If you’re thinking about building a very big wall, why not start by reading Rory Stewart’s captivating new book, The Marches: A Borderland Journey between England and Scotland. In its first section, Stewart describes walking—occasionally accompanied by his then 89-year-old father—along Hadrian’s Wall, which the Romans built in Northern England to keep out the barbarians. A student of the wall’s history, Stewart knows that it was for centuries garrisoned by a remarkably diverse set of soldiers and their families, including “Tigris barge-men from Iraq.” What, then, does it really mean to be a Briton, a Scot or an Englishman?

At the time of Stewart’s first walk along the thousand-mile length of the border, Scotland was about to hold a referendum on whether to leave the United Kingdom. A vote to leave would mean that Stewart, recently elected to Parliament from a district in Northern England, and his father, Brian, a proud Scottish Highlander who has spent his career working for the British Empire, would live in different nations.

The meaning and history of borders and national identities is something he ponders during a longer walk recounted in the second section of the book. Stewart, who wrote about his 2002 walk across Afghanistan in the brilliant bestseller The Places in Between, has complicated, sometimes contradictory experiences, all framed by encounters with people who live in the Marches.
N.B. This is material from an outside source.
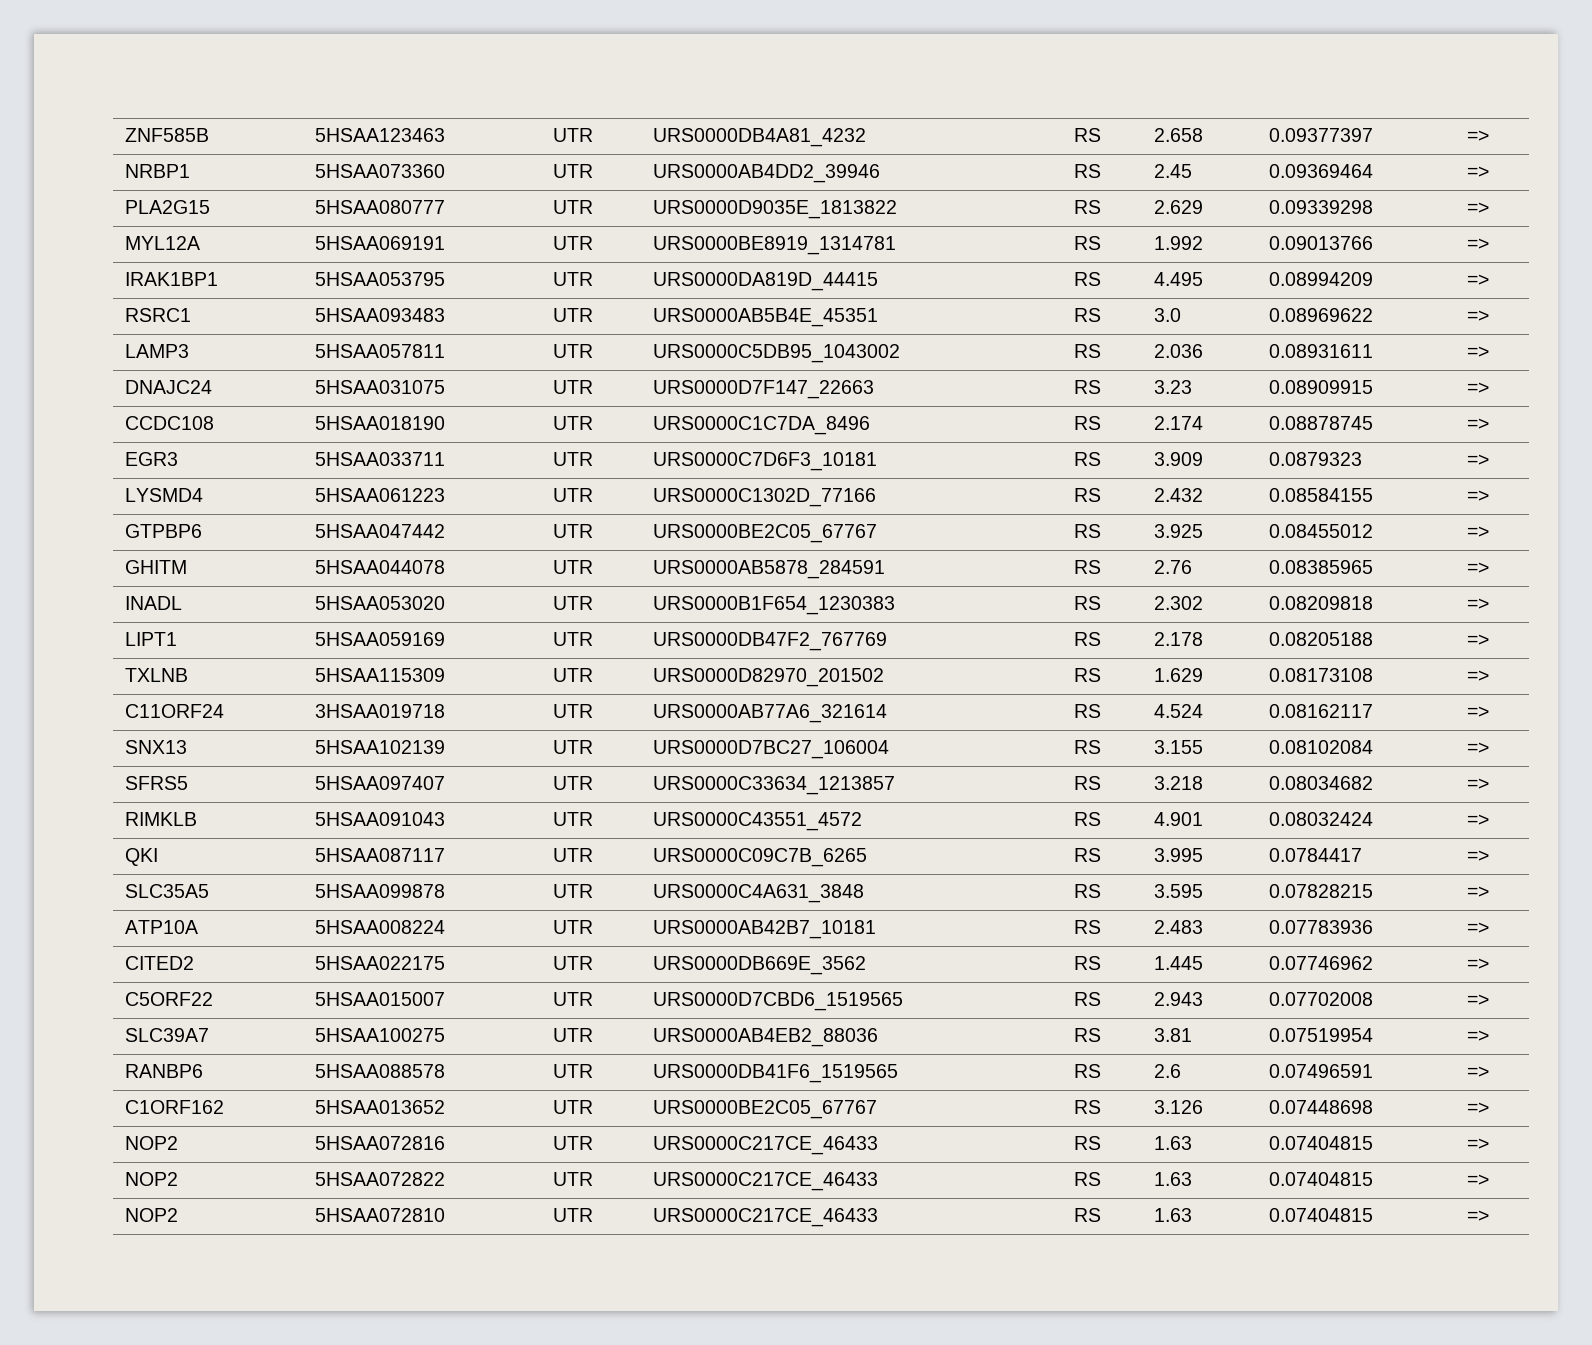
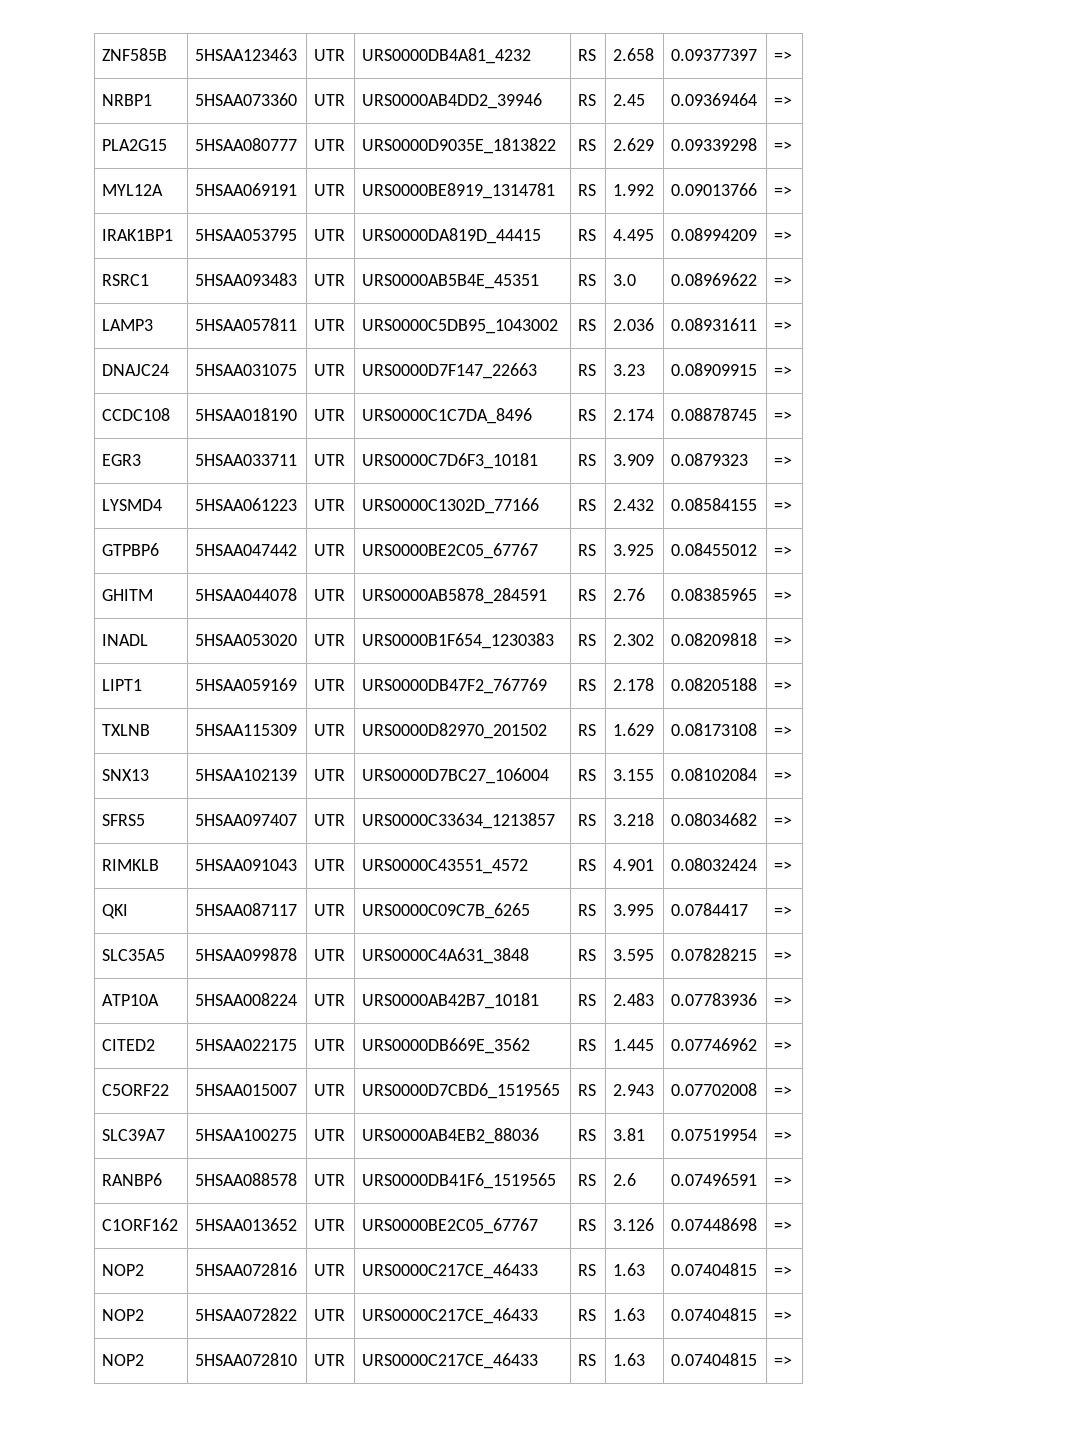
- C11ORF24 | 3HSAA019718 | UTR | URS0000AB77A6_321614 | RS | 4.524 | 0.08162117 | =>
He longs for the bucolic landscapes described by Wordsworth and is disillusioned by the wilder landscapes that environmentalists have succeeded in restoring. Which of these is the real English landscape? It seems to depend on when you start your timeline.

Time is one of the chief concerns of the third and final section of the book, because at 93 years of age, Stewart’s father is dying. Stewart writes movingly and honestly about his father, who was 50 when Rory was born but possessed a remarkable vigor and a keen interest in his son that readers will feel throughout the narrative. It’s a fitting end to this powerful exploration of personal and national lineages and landscapes.

 

This article was originally published in the December 2016 issue of BookPage. Download the entire issue for the Kindle or Nook.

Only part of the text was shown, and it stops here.